Big Supplement gets a pass from regulatory oversight that Big Pharma could only dream about. Before a drug gets approved by the FDA, the pharmaceutical company has to invest in years of pre-clinical and clinical studies that are thoroughly reviewed by the FDA. Supplement manufacturers have to put some pills in a bottle and make claims about safety and effectiveness that are simply unsupported by scientific studies.
It has always frustrated me that groups like anti-vaxxers reject the years of research it takes for the FDA to approve a new vaccine while jumping on board with a new supplement (or even an old supplement) without a nanogram of supporting evidence. Of course, quacks like Joe Mercola have been pushing supplements for the treatment or prevention of COVID-19 — at least, the FDA came down on him.
The FDA is stymied
The FDA can issue warnings and public notifications if they deem contaminated supplements as unsafe. The problem is that there’s no system to detect them. For real pharmaceuticals, the company has to continually monitor and report the purity of their ingredients, and there are powerful regulatory and criminal procedures that enforce these regulations. That’s completely lacking in the US supplement industry.
Furthermore, because about anyone can develop and market any supplement they want, the FDA cannot track what is on the market. But it’s worse than that. According to the study, the FDA is aware of these contaminated supplements, but they didn’t act. In addition, the FDA may not have the authority to force a mandatory recall of these supplements.
The FDA can’t even keep a list of supplements on the market. I can go to the FDA and find all kinds of information about every single prescription or over-the-counter drug marketed in the USA. But according to an article in MedPage Today:
The database is critical — even the more responsible members of the industry support it, which ought to tell you something — but it should offer more extensive information. The listings should provide consumers with access to recent FDA enforcement actions where food safety and labeling laws have been violated. It should also be linked to product labels so that consumers can look up those they are considering buying and doctors can thoroughly research those they are considering recommending to patients. There is also a need to address an existing provision whereby companies can simply self-certify new ingredients as safe, without even telling FDA, much less providing any evidence. The FDA also needs to be alerted to any new ingredients, and they should be added to the database before the products can be altered and sold.

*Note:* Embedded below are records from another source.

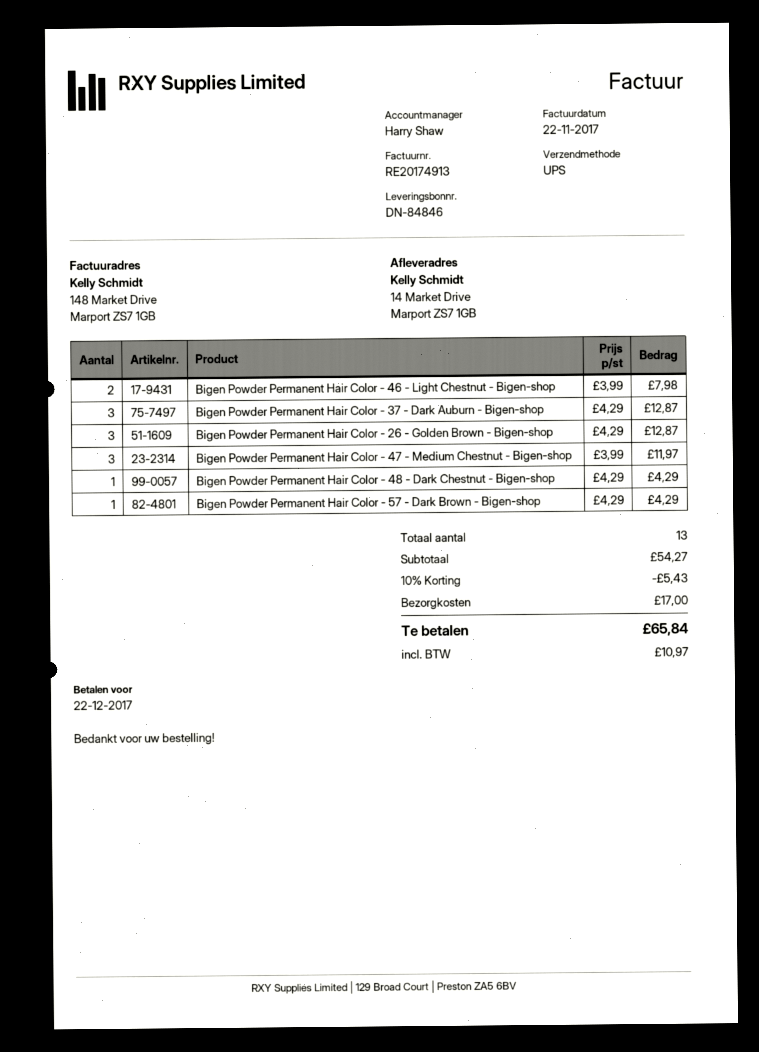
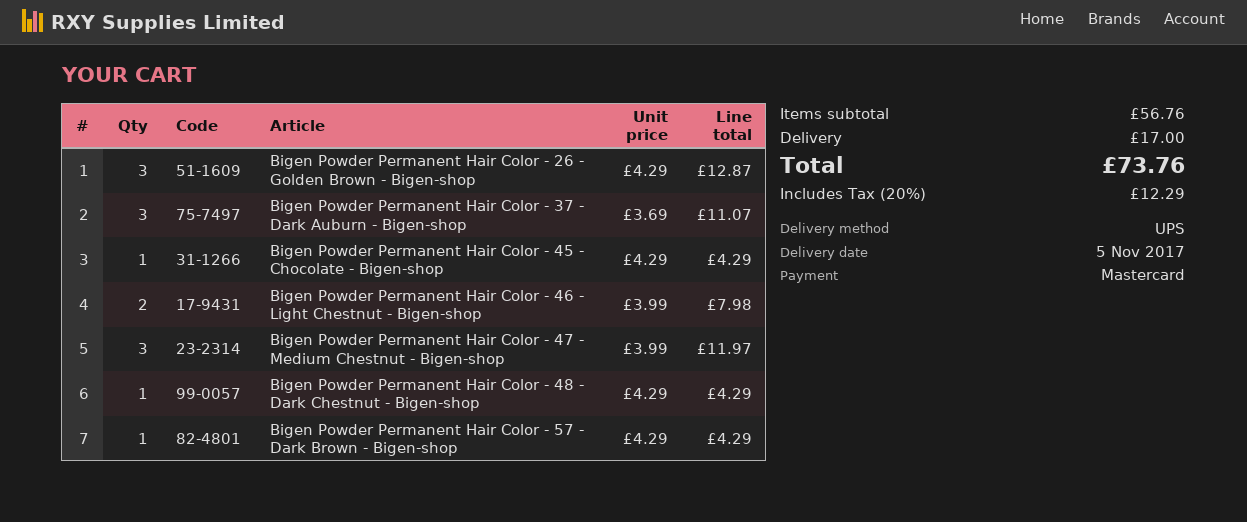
Bigen Powder Permanent Hair Color - 37 - Dark Auburn - Bigen-shop: 3 x 4.29 = 12.87 -> 3 x 3.69 = 11.07
Bigen Powder Permanent Hair Color - 45 - Chocolate - Bigen-shop: none -> 1 x 4.29 = 4.29
subtotal: 54.27 -> 56.76
discount: 10% = 5.43 -> none
tax: 10.97 -> 12.29
total: 65.84 -> 73.76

As someone who is intimately aware of the regulatory process of pharmaceuticals, I find it just amazing that supplements, contaminated or otherwise, are not under the same level of scrutiny by the FDA as the pharmaceutical industry.
Part of the problem is that the FDA’s Office of Dietary Supplement Programs is severely underfunded so they can’t even use the limited powers they have to regulate Big Supplement. That’s why the supplement industry is so profitable — they can sell whatever they want, make whatever claims they want, and contaminate their supplements with whatever they want. And laugh at the FDA while essentially printing money.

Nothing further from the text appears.